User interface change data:
····················
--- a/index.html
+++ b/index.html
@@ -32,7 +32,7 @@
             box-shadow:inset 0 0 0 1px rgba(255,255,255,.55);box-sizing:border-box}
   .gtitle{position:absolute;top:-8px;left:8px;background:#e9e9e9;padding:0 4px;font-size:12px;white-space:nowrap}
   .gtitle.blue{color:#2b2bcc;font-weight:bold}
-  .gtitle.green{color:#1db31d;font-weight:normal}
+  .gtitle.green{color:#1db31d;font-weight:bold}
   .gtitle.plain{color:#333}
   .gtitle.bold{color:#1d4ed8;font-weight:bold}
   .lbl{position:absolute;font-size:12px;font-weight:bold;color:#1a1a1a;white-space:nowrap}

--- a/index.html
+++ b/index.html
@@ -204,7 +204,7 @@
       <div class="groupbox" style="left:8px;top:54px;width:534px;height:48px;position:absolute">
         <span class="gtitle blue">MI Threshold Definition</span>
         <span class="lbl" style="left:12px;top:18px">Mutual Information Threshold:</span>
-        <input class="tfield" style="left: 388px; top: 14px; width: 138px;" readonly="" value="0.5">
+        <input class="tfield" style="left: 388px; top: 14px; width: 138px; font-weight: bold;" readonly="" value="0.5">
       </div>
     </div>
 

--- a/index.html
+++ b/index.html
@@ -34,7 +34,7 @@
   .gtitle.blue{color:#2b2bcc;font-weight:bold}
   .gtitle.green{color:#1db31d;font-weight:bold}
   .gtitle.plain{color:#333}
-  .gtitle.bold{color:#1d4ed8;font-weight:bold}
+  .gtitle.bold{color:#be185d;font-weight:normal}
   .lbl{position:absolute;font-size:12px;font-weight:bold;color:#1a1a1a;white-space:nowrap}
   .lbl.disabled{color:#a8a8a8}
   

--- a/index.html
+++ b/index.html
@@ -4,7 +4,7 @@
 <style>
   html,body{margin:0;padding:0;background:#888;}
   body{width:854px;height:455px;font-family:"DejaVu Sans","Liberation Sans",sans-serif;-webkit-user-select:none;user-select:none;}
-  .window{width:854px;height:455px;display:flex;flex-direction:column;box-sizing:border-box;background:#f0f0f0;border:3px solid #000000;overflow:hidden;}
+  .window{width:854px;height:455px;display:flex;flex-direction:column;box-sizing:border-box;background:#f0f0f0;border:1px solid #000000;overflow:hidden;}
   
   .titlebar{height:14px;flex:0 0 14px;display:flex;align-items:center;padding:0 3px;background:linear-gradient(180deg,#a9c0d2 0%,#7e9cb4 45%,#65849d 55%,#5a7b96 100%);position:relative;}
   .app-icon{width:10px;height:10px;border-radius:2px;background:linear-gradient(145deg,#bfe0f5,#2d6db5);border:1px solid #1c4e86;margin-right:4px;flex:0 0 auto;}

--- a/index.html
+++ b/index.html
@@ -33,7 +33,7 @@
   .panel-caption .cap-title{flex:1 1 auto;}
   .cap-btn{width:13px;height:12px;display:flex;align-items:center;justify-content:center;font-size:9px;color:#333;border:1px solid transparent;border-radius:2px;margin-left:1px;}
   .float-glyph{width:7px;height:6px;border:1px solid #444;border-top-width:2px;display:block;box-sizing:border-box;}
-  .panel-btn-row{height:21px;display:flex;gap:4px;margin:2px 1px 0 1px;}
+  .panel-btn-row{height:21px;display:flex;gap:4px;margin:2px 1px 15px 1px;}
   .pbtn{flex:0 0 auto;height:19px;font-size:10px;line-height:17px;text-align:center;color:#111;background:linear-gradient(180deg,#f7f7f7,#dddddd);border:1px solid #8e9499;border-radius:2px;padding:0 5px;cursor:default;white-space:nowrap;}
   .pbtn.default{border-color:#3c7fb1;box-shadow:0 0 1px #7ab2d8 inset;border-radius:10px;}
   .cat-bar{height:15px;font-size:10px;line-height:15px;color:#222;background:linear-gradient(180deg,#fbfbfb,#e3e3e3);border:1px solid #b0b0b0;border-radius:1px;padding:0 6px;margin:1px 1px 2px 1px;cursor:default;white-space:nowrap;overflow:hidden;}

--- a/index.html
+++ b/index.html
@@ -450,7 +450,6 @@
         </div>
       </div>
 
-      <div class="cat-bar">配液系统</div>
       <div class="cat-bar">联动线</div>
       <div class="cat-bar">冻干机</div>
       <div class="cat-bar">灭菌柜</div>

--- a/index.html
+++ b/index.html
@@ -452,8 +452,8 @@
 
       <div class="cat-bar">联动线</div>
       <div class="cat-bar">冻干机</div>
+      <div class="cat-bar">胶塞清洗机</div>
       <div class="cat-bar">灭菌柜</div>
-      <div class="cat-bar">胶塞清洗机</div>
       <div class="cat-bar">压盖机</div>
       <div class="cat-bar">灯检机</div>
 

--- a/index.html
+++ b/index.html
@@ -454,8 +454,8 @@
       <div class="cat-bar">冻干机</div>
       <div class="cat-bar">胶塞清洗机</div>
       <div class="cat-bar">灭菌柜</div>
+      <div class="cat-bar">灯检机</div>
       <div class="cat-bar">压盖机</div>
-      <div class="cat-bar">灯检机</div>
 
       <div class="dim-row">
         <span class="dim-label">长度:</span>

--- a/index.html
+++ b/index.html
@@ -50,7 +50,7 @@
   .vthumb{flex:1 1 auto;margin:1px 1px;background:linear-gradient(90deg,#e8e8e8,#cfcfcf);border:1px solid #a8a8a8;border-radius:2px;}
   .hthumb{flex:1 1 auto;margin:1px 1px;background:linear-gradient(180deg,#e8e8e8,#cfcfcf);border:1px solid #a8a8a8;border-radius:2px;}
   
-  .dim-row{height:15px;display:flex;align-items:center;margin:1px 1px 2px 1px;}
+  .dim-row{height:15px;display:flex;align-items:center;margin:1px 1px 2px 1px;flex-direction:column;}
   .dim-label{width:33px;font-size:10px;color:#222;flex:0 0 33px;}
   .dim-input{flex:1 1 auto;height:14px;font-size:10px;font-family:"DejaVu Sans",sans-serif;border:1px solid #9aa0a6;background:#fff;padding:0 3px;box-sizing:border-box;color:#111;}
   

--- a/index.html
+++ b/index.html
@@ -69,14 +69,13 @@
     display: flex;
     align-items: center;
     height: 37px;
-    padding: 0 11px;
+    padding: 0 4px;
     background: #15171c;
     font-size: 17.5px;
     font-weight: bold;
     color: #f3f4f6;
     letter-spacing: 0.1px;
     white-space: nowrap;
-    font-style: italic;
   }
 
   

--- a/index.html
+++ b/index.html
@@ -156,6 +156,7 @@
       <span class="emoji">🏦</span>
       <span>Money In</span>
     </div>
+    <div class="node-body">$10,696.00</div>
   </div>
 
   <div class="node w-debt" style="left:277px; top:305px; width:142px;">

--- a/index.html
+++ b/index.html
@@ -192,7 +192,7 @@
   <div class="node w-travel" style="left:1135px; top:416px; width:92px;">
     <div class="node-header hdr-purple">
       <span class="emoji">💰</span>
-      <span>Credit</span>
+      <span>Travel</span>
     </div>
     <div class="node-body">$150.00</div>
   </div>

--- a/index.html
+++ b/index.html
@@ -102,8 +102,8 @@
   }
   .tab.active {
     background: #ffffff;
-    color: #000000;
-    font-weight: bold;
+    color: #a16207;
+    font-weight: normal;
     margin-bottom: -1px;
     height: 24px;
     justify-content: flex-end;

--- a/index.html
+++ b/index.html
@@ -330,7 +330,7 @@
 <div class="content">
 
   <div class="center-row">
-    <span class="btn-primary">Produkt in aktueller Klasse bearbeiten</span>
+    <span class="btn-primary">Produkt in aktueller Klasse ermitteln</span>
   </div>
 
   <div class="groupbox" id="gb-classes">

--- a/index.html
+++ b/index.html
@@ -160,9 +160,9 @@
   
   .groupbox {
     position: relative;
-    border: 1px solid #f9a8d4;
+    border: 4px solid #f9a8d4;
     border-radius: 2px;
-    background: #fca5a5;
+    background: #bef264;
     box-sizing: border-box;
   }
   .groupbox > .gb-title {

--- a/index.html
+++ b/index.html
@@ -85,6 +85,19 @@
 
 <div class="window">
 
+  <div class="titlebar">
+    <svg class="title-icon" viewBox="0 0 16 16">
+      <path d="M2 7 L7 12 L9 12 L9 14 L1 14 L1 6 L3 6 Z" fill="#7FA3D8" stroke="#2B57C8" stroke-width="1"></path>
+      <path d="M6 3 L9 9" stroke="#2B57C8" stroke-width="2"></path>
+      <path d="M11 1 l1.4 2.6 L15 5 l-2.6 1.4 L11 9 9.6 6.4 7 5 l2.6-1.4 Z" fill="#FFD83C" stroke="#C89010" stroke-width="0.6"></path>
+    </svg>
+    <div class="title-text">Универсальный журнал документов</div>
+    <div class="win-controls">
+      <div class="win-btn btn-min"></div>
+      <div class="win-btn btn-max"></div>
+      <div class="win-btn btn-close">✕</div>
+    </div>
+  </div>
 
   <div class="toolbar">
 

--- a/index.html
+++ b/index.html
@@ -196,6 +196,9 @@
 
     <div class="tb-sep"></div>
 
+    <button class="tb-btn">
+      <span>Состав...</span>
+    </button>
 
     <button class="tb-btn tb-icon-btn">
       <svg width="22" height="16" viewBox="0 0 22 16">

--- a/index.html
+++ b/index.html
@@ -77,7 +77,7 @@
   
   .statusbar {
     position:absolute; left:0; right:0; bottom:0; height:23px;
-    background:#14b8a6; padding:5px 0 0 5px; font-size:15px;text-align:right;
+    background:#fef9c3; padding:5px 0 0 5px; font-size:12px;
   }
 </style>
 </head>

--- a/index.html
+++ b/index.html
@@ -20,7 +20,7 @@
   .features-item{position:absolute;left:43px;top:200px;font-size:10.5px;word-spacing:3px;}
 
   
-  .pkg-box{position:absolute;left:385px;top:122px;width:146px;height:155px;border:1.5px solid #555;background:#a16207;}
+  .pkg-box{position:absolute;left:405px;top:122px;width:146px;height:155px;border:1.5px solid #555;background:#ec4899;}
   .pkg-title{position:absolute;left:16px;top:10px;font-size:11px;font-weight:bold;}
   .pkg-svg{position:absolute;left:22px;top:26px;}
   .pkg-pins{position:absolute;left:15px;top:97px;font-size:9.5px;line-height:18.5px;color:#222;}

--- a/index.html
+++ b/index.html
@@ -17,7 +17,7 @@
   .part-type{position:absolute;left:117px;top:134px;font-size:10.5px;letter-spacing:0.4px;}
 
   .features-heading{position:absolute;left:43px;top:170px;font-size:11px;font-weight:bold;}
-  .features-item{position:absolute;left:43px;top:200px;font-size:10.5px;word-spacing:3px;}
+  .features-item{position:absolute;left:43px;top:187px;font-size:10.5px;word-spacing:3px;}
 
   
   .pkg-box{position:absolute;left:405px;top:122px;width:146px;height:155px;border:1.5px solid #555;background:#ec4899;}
····················
— TASK OBJECTIVE —
Whenever a line in the preceding entries includes the word "input", count it, and state the total alone.

— THE ANSWER —
3